Честно признаюсь, я не соблазнял ее. Но так получилось, что она разрешила себя поцеловать. Ах, как хорошо, что люди сотворили поцелуй, с него начинается дружба, с него начинается любовь. Он возбуждает сексуальные гормоны, он порождает желание к более откровенным ласкам. Я убрал термос с покрывала, очень мягко, без усилия положил девушку и стал целовать ее ноги. Она сама подняла вверх платье и даже помогла снять белые трусики. Ей нравилась эта игра, ей хотелось. Но когда я попытался войти в лоно, почувствовал, что что-то не так, и заметил на ее глазах слезы. «Ты что, целка?»
— «Да. Один студент пытался, но у него не вышло». — «Не плачь, большой боли не будет». Когда она стала женщиной, я не терзал ее, а быстро кончил на живот. «Не бойся, не забеременеешь».
В машине, перед тем, как тронуться, я достал зеленую банкноту: «Это для бедной студентки. Бери, бери, знаю, все студенты бедные, потому что молодые». «Спасибо, — тихо сказала она, — за это и за то». — «И тебе спасибо. Я довезу тебя до дома». Это было мое последнее приключение с молодой порослью, эта была последняя (как я шучу) из одиннадцати тысяч девственниц.[4]

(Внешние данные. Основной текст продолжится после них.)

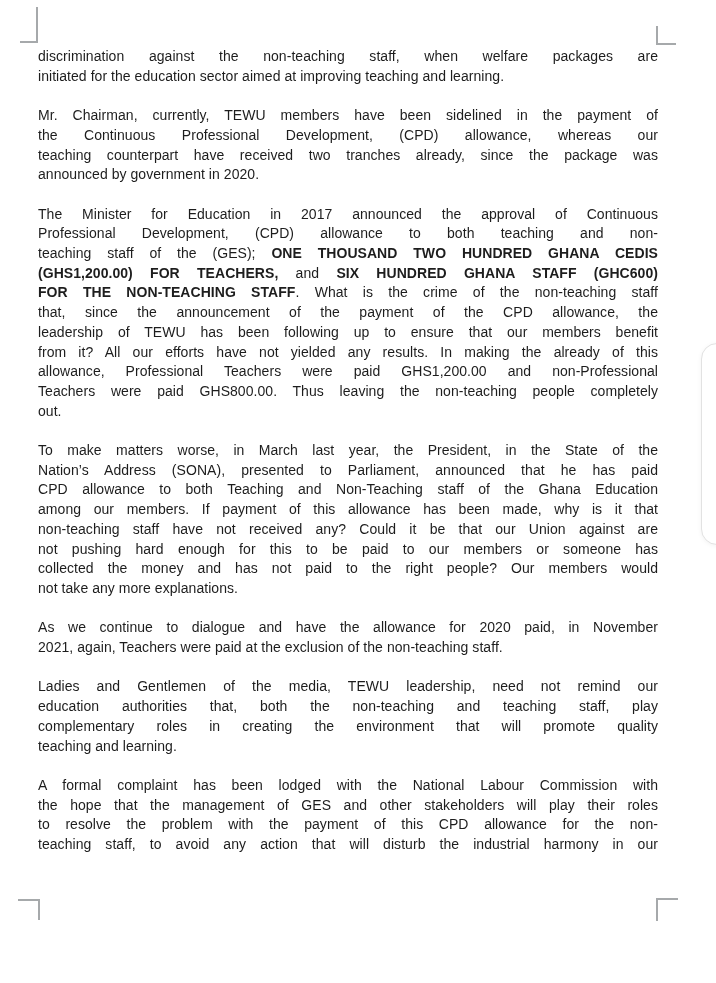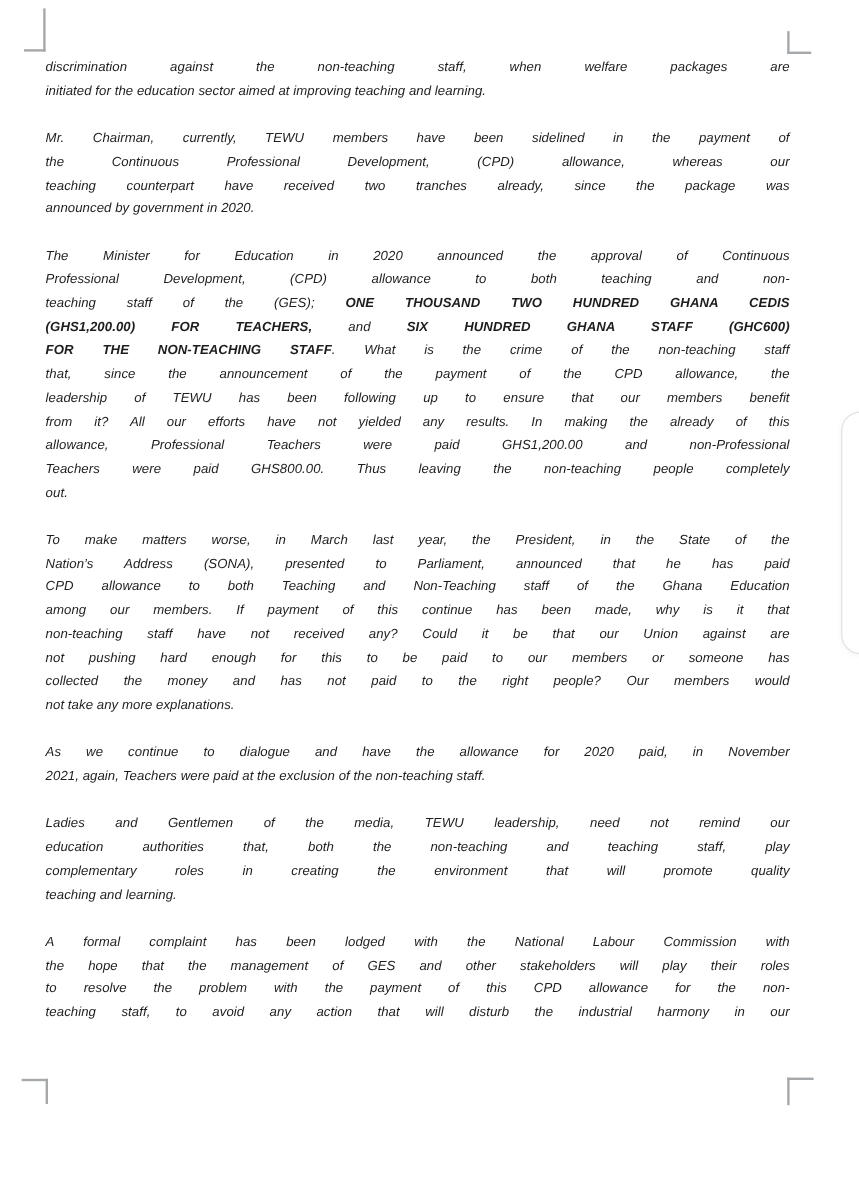--- a/index.html
+++ b/index.html
@@ -26,13 +26,12 @@
   .para{margin:0 0 19.7px 0;}
   .para:last-child{margin-bottom:16px;}
   .line{
-    font-size:11px;
+    font-size:14px;
     line-height:19.7px;
     text-align:justify;
     text-align-last:justify;
     -moz-text-align-last:justify;
     letter-spacing:0.05px;
-    font-style:italic;
   }
   .line.last{
     text-align-last:left;

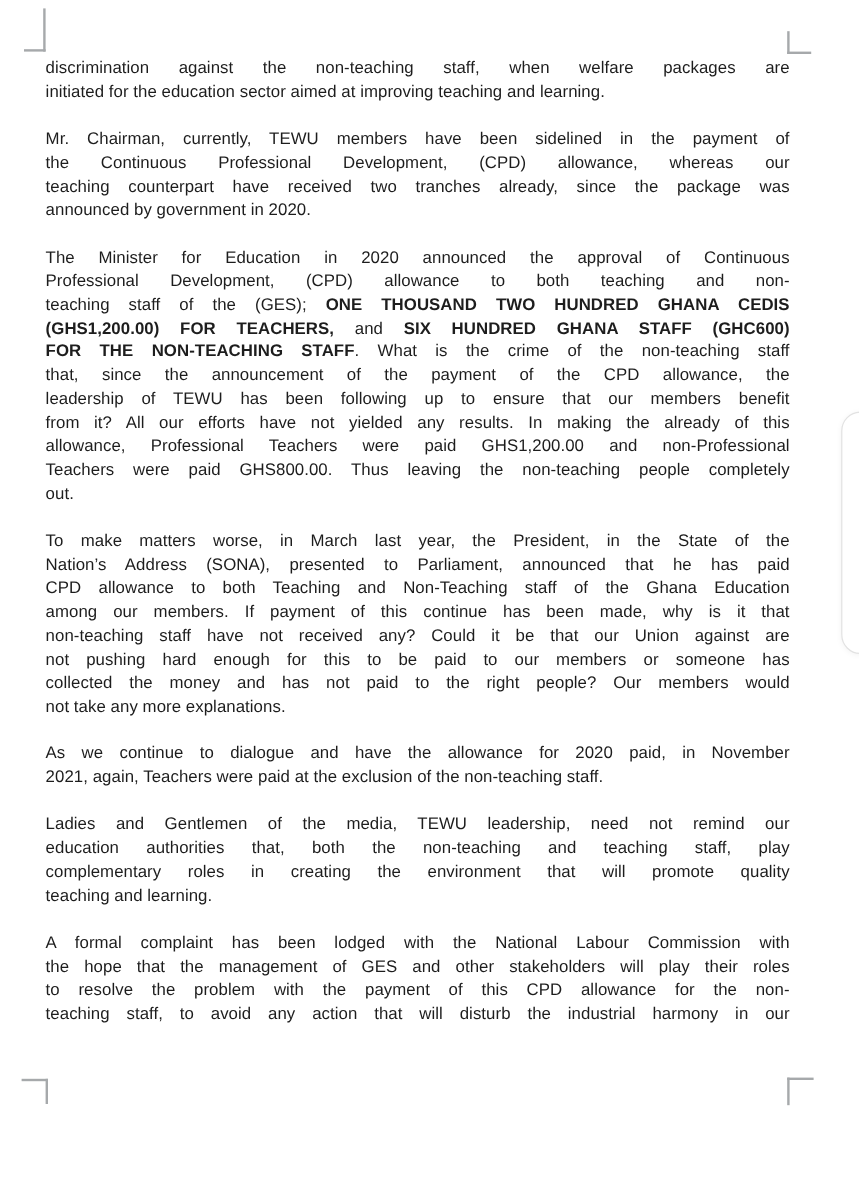--- a/index.html
+++ b/index.html
@@ -81,7 +81,7 @@
       <div class="line last"><span>announced by government in 2020.</span></div>
     </div>
     <div class="para">
-      <div class="line"><span>The Minister for Education in 2020 announced the approval of Continuous</span></div>
+      <div class="line"><span>The Minister for Education in 2017 announced the approval of Continuous</span></div>
       <div class="line"><span>Professional Development, (CPD) allowance to both teaching and non-</span></div>
       <div class="line"><span>teaching staff of the (GES); </span><span class="bold">ONE THOUSAND TWO HUNDRED GHANA CEDIS</span></div>
       <div class="line"><span class="bold">(GHS1,200.00) FOR TEACHERS,</span><span> and </span><span class="bold">SIX HUNDRED GHANA STAFF (GHC600)</span></div>

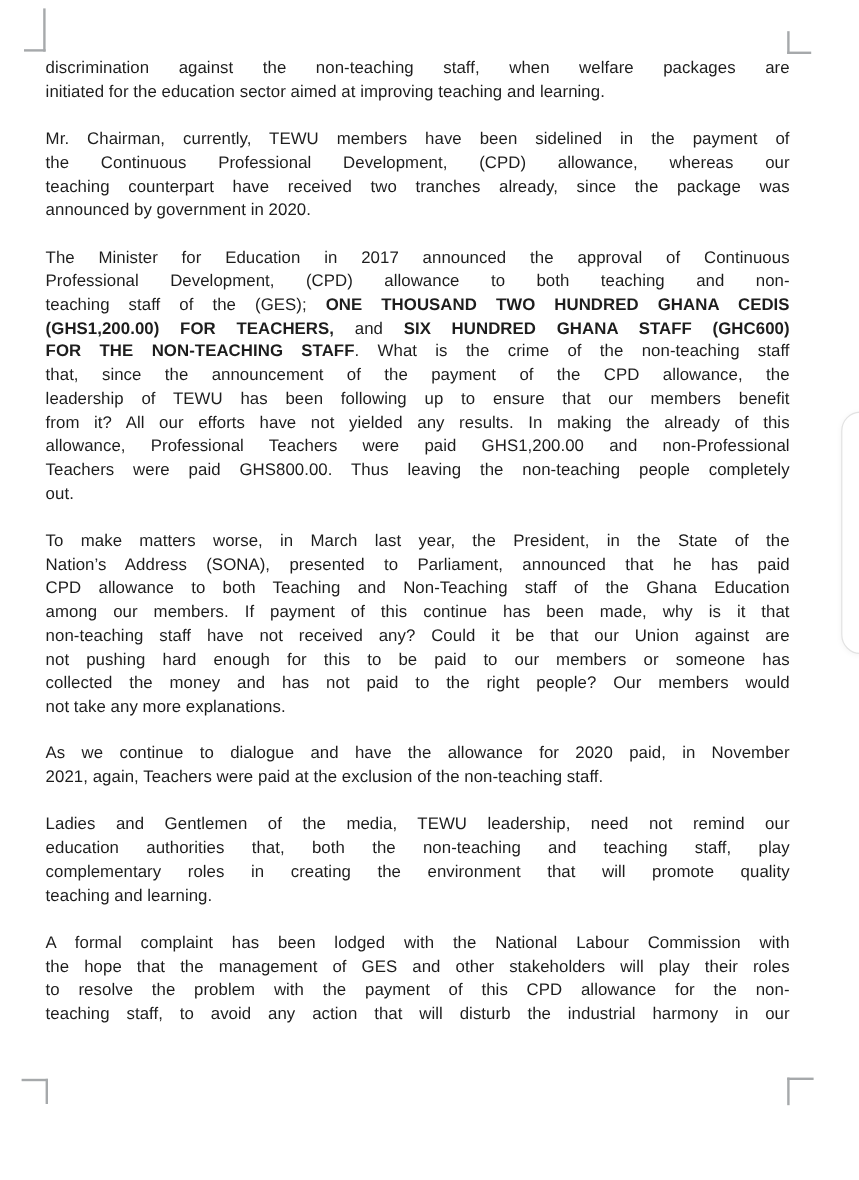--- a/index.html
+++ b/index.html
@@ -97,7 +97,7 @@
       <div class="line"><span>To make matters worse, in March last year, the President, in the State of the</span></div>
       <div class="line"><span>Nation’s Address (SONA), presented to Parliament, announced that he has paid</span></div>
       <div class="line"><span>CPD allowance to both Teaching and Non-Teaching staff of the Ghana Education</span></div>
-      <div class="line"><span>among our members. If payment of this continue has been made, why is it that</span></div>
+      <div class="line"><span>among our members. If payment of this allowance has been made, why is it that</span></div>
       <div class="line"><span>non-teaching staff have not received any? Could it be that our Union against are</span></div>
       <div class="line"><span>not pushing hard enough for this to be paid to our members or someone has</span></div>
       <div class="line"><span>collected the money and has not paid to the right people? Our members would</span></div>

Через год я встретил Гину, и уже никогда и ни с кем не ездил обедать и никого не угощал кофе с печеньем. Только мою Великолюбимую Светоносную Женщину. При нашей первой близости я спросил ее: «Ты знаешь, что твои глаза в момент оргазма становятся зелеными?» — «Нет, никто не говорил мне об этом. Если это так, то потому, что люблю тебя сильно, как никого в жизни». И уже двадцать лет мы живем в чудной гармонии. Наша жизнь счастливая и полна нашими чувствами друг к другу. Мы никогда не бываем в плохом настроении, даже если что-то случается неприятное с техникой (я называю техникой все сотворенное человеком: дом, яхту, машину, компьютер и тому подобное). Мы любим людей и никогда не чувствуем их неприязни. Мы не богаты, славабогу, но и не нищие, живем скромно, особенно с тех пор, как «поселились» на яхте (уже 12 лет!), нам хватает 300–400 долларов в месяц. Мы долго искали друг друга, порой спотыкались в тумане и мгле. Гина у меня — третья жена, я у Гины тоже третий. Но счастливым человек хочет быть всегда — и в молодости, и в зрелые годы. А чтобы иметь счастливую семейную жизнь, надо уметь любить, надо каждый день влюбляться друг в друга. Мужчины, брейтесь не только утром, но и всякий раз, когда идете с женщиной в постель. Дарите любимой цветы. Ведь людей не любят за просто так, любят за что-то хорошее, за что-то необычное. Первый наш День Рождения на яхте (Гина родилась 19, а я — 20 февраля) мы встретили в порту Сантандер — северная Испания. Марина (яхт-клуб), где мы стояли, была далеко от города, полтора километра нужно шагать только до автобусной остановки. Поэтому мы редко ездили в центр. За день до нашего «Рождества» я хотел было отправиться за цветами, но Гина запротестовала. Ну ладно.
Я оделся потеплее и пошел «изучать» прилегающие к марине земли. Хоть и была зима, но испанская, везде зеленела трава, а под кустами, где было теплее, я обнаружил разнообразные скромные цветы, из которых собрал маленький букетик. На следующее утро я вручил его Любимой Женщине. Она даже прослезилась. Позже Гина нашла в букетике пятнадцать разных цветков, включая клевер.